Bad News Iraq

This piece has already been around for a while, but still deserves some attention.
BAGHDAD Iraq's wildly popular new television show features a nightly parade of men, most with bruised faces, confessing to all kinds of terrorist and criminal acts.

"Terrorism in the Hands of Justice" is the Iraqi government's slick new propaganda tool. Its televised confessions, the police say, aim to discredit the armed resistance and advertise the government's success at cracking down on gangs.
A ‘…slick new propaganda tool…’, hey? Of course it is. What else would it be? Not a ‘a tool to expose the reality behind the evil little creeps causing all the trouble’, by any chance? No way! They’re ‘minute men’, after all. . .
If it is meant to showcase a brave new Iraq, the television show is disturbingly reminiscent of the bad old Iraq. The show, which appears six nights a week on the state-run Iraqiya network, has a strong flavor of Saddam Hussein-era strong-arming.
Oh absolutely. All those shiny new ‘Halliburton’ brand people shredders, and mass graves. But where would a good piece of ‘Bad News Iraq’ journalism be without the ‘disturbing questions’?
It also raises a host of disturbing questions. The bruised, swollen faces and hunched shoulders of many of the suspects suggest that they have been beaten or tortured.
What? Rather than being decapitated (or simply vanishing altogether)? Those brutes. Who wouldn’t prefer a (rather slow) head lopping with a whopping great knife (or a one-way trip through the chipper)?
And the suspects are presented to the public without any legal process to protect them, presumed guilty, with no word about rule of law as a weapon in the arsenal against terrorism.
Actually, some of these swine have been caught planting bombs red-handed, and by citizens who were, no doubt, more than a little pissed off at the carnage that was about to be unleashed. So they get a little bruised and battered. I think they’re pretty lucky they’re not being killed on the spot. And the ‘rule of law’? These characters are being organised and financed to wage a nasty, vicious little campaign of terror and mass murder against largely unarmed civilians, and they don’t abide by the Geneva Convention (in fact, I doubt they’ve even heard of it). Of course, trying to apply the 'rule of law' (rather than the rule of war) in situations like these works almost entirely to the benefit of the terrorists. Something the journo’ here (and the bulk of the Left), I suspect, knows all too well.
Powerful politicians have blasted the show: Mohsen Abdulhameed, head of the Iraqi Islamic Party, called a news conference this week to accuse the show of airing lies, outraged not that a party member was presented as a terrorist, but that the man confessed that he drinks alcohol and does not pray.
So glad to see he’s got his priorities right. But let’s hear some more about the glorious ‘minute men’ the show seeks to expose:
Who are the perpetrators of the daily bombings and ambushes that have killed hundreds of civilians, Iraqi police and soldiers? According to the taped confessions the answer is, essentially: lowlifes.

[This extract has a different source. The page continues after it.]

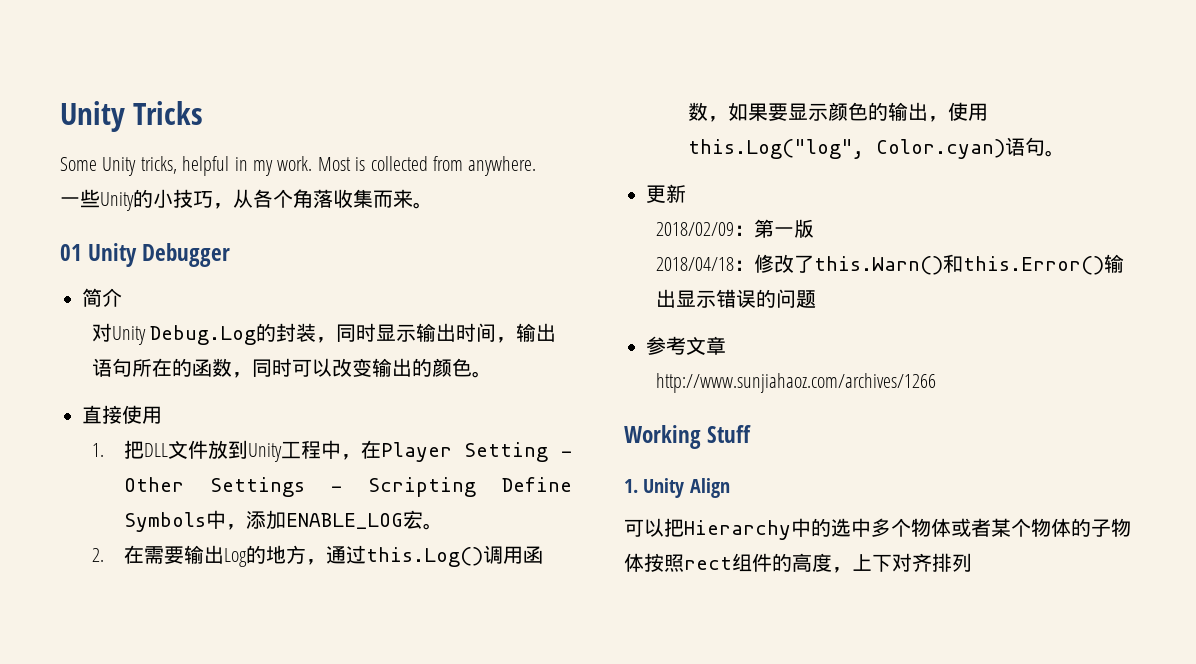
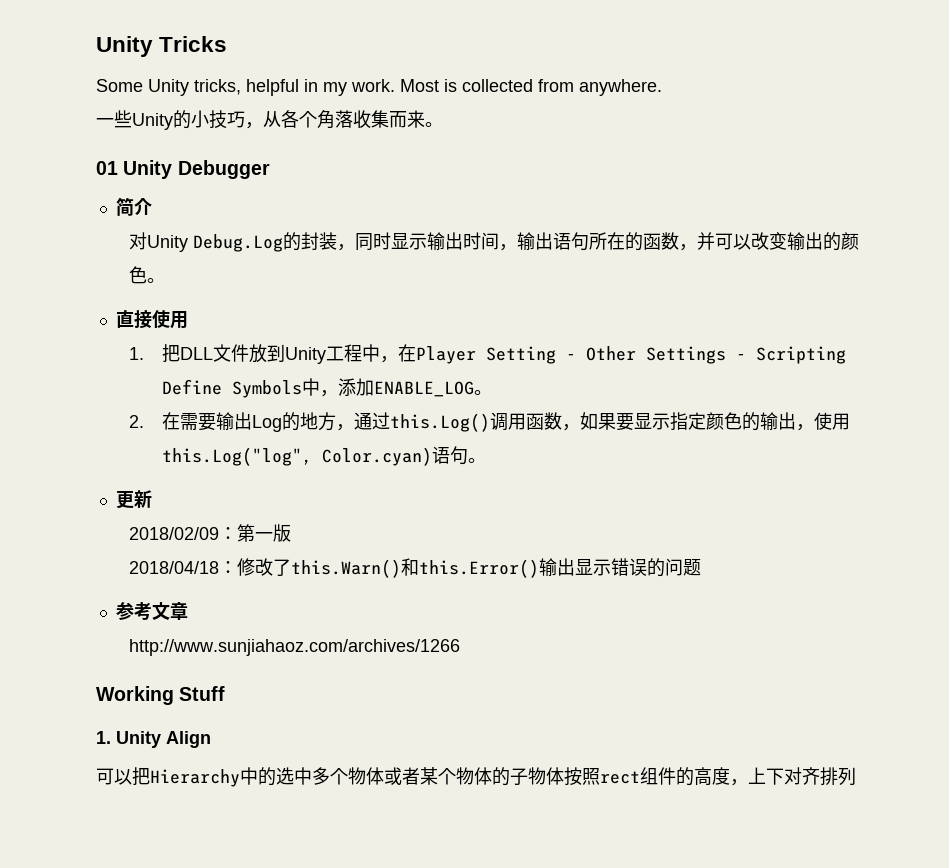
[251,358,292,377] 同时 -> [696,232,715,250] 并
[402,510,423,529] 宏 -> (474, 389) none
(828, 112) none -> [669,412,706,431] 指定

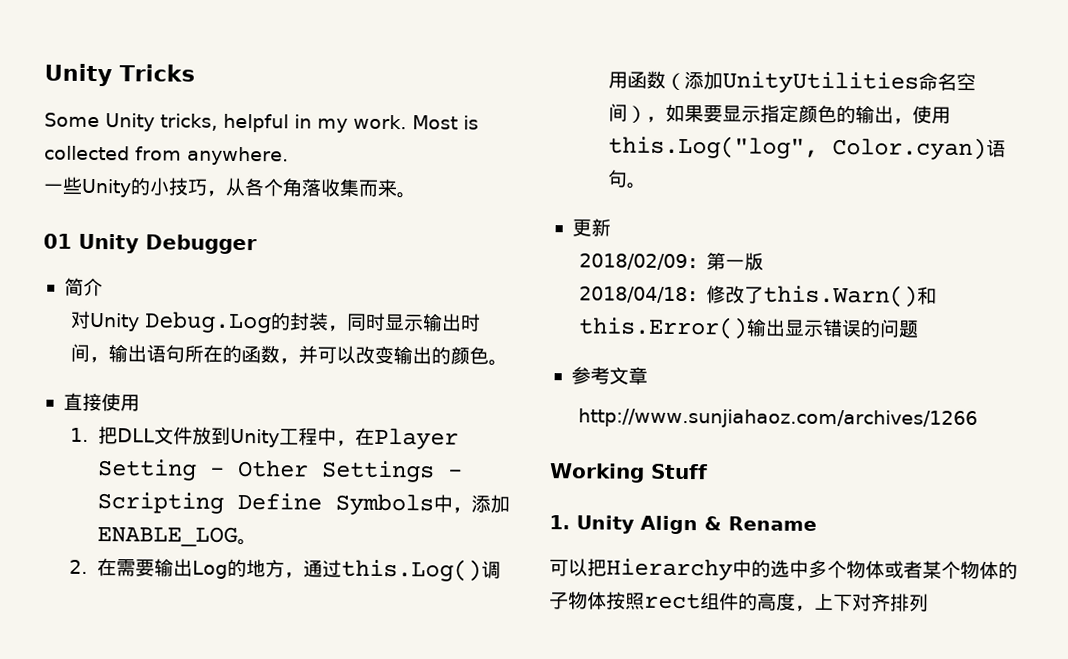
(562, 421) none -> [664,71,976,94] [607,103,647,123] （添加UnityUtilities命名空间）
(211, 739) none -> [704,516,817,531] & Rename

In the episode last Wednesday, men identified as members of an insurgent cell from Mahmoudia admitted to murdering and raping several Iraqis.

One of the men, Azawi Hassan Azawi, said the leader of a criminal cell had induced him to kidnap and kill a boy by offering Azawi his sister in marriage.

Another man, Hassan Mahdi Hassan al-Kafaji, said he used to fight in the Saddam Fedayeen militia. After the war he joined Tawhid and Jihad, the group led by Abu Musab al-Zarqawi now called Al Qaeda in Mesopotamia, as a killer for hire. Kafaji said he pops pills before each mission. "They pay me $100 or $150 for each person I slay," Kafaji said.

Talal Ra'ad Ismail al-Abassi came next. He said he had led an insurgent cell in Mosul. According to the interrogator, Abassi had been an imam but was fired by the religious authorities under Saddam for having sex with men in the mosque. Abassi said his group had killed a dozen Iraqi "collaborators" - once a leader can claim 10 kills, he becomes an emir - simply to earn $1,500 a month from Saudi financiers of the insurgency.

"I do not believe in jihad in Iraq," Abassi told the camera. "It was important for my group to kill enough people that I could become an emir and get the $1,500 salary."
Meet the noble Iraqi ‘resistance’.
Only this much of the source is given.